Il est temps d’agir. Les lois de la guerre restent trop floues pour réglementer les réalités techniques, stratégiques et éthiques des drones modernes. Comme pour les armes nucléaires et chimiques, le monde a besoin de toute urgence d’une Agence internationale de réglementation des drones – sur le modèle de l’AIEA ou de l’OIAC – pour définir et faire respecter des normes mondiales. Quatre piliers clés pourraient guider son mandat :

  • Transparence : Permettre des inspections ciblées, y compris l’analyse d’images post-frappe en cas de violations crédibles du jus in bello ;
  • Responsabilité : Interdire les frappes létales entièrement autonomes ; garantir la présence d’un « humain dans la boucle », même en cas de ciblage assisté par l’IA ;
  • Certification : Exiger des États qu’ils forment et certifient les opérateurs de drones en droit international afin d’inculquer la responsabilité morale et la retenue éthique ;
  • Contrôle : Restreindre les exportations de drones vers des régimes autoritaires, des entités non étatiques ou des zones de conflit ne respectant pas les normes internationales.

Si les drones sont la guerre de demain, leur utilisation doit être réglementée dès aujourd’hui, avant que l’accessibilité ne se transforme en chaos.

En résumé, les drones ne sont ni bons ni mauvais.
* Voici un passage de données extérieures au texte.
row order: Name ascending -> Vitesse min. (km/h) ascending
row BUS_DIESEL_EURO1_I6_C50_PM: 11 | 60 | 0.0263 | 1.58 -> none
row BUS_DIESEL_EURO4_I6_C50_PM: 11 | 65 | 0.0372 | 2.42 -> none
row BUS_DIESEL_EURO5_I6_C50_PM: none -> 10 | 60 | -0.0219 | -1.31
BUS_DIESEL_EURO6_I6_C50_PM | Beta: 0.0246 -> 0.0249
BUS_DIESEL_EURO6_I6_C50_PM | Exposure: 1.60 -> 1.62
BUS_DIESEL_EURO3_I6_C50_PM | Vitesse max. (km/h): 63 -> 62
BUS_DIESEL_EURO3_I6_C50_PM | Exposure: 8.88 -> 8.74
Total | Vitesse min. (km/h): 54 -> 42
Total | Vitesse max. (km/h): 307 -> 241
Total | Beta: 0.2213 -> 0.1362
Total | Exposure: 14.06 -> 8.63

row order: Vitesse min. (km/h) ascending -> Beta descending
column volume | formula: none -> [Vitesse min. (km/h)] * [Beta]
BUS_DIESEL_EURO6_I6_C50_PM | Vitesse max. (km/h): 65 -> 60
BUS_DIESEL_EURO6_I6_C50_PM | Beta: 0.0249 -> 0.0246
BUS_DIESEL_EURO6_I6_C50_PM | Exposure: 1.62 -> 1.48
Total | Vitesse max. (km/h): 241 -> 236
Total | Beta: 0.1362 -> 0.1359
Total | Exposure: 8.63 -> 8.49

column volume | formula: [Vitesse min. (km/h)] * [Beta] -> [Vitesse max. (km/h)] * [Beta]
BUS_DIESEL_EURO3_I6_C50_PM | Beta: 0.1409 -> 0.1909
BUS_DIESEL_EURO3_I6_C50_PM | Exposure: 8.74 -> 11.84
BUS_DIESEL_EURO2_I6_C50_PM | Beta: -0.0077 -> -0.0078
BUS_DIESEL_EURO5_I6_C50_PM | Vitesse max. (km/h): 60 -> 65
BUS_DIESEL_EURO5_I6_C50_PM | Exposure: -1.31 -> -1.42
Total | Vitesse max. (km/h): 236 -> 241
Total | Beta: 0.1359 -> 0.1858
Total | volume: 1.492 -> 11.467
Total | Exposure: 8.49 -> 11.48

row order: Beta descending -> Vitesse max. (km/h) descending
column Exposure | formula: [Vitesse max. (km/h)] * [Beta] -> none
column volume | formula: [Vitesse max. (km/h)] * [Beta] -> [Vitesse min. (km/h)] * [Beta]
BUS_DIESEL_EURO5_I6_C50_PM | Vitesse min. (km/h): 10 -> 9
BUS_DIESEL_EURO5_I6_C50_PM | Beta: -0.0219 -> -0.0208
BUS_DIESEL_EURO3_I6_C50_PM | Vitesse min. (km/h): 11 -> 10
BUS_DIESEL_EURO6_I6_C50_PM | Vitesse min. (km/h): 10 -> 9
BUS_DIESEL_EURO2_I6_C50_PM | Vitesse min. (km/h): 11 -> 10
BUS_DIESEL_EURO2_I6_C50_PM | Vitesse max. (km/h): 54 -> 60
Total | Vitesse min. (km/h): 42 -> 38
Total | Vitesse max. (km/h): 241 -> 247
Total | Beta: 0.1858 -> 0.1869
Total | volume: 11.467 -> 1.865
Ils sont puissants. Et ce pouvoir, précisément parce qu’il est si accessible, doit être réfléchi, limité et assumé.

Elles ne sont l’arme ni des pauvres, ni des riches. Elles sont l’arme du présent. Et les moyens de les contrer appartiennent encore à l’avenir.

Les drones permettent désormais aux États vulnérables de survivre, de frapper, parfois même de gagner. Ils marquent le début d’une ère de guerre à distance, déshumanisée et asymétrique. Et c’est peut-être là la véritable rupture : les grandes puissances ne fixent plus seules les règles du jeu.

Si le XXe siècle a été marqué par la course au nucléaire et à l’espace, le XXIe pourrait bien être marqué par des guerres inhabitées et sans loi.

Sauf que cette fois, la compétition n’est plus réservée aux superpuissances. L’arme est déjà entre les mains de ceux qui refusent de respecter les règles de la guerre.